**Action item:**
Every line of the records that holds the word "services" should be copied.

##############################

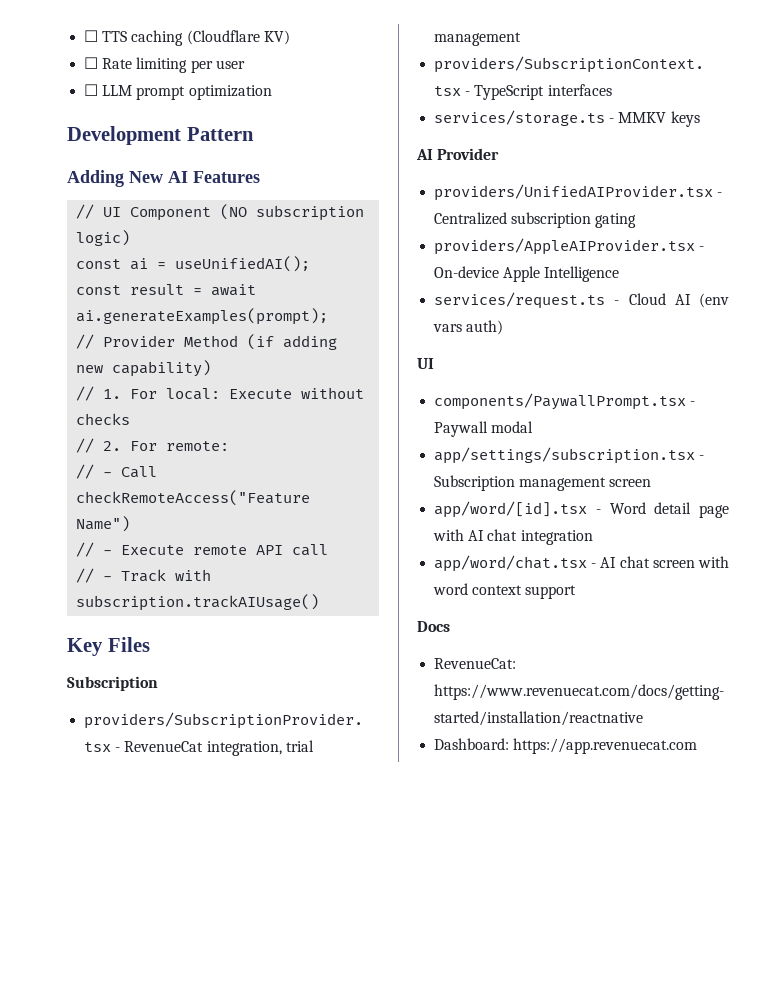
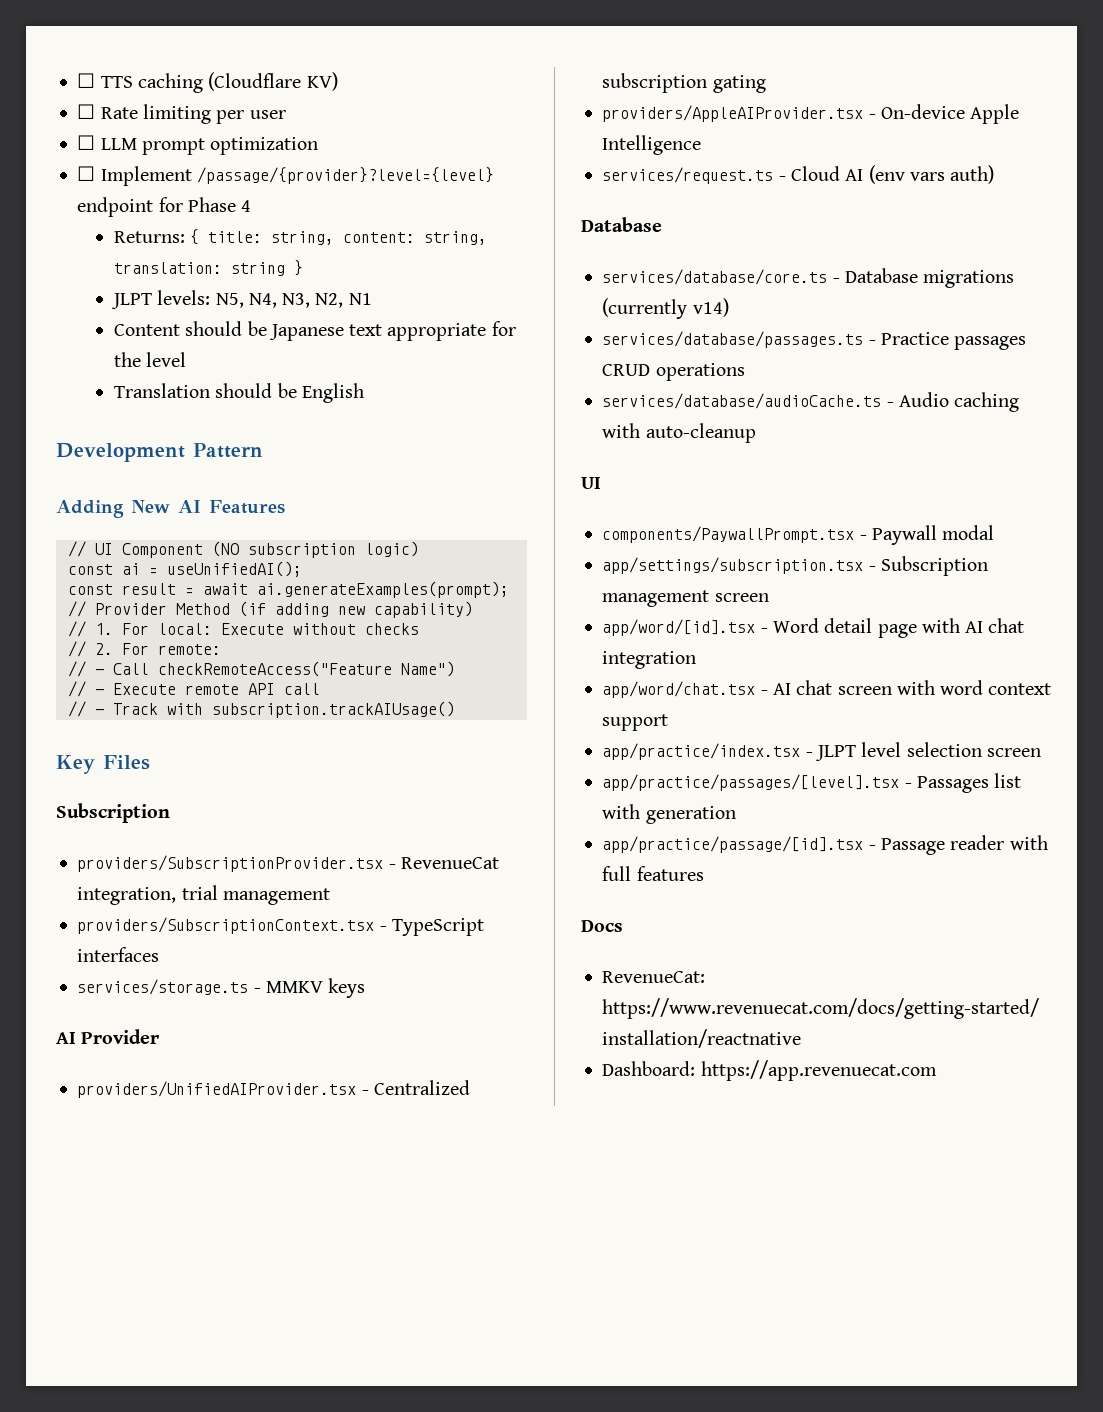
+ ☐ Implement /passage/{provider}?level={level} endpoint for Phase 4
+ Returns: { title: string, content: string, translation: string }
+ JLPT levels: N5, N4, N3, N2, N1
+ Content should be Japanese text appropriate for the level
+ Translation should be English
  services/request.ts - Cloud AI (env vars auth)
+ Database
+ services/database/core.ts - Database migrations (currently v14)
+ services/database/passages.ts - Practice passages CRUD operations
+ services/database/audioCache.ts - Audio caching with auto-cleanup
+ app/practice/index.tsx - JLPT level selection screen
+ app/practice/passages/[level].tsx - Passages list with generation
+ app/practice/passage/[id].tsx - Passage reader with full features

##############################

**Exercise output:**
  services/request.ts - Cloud AI (env vars auth)
+ services/database/core.ts - Database migrations (currently v14)
+ services/database/passages.ts - Practice passages CRUD operations
+ services/database/audioCache.ts - Audio caching with auto-cleanup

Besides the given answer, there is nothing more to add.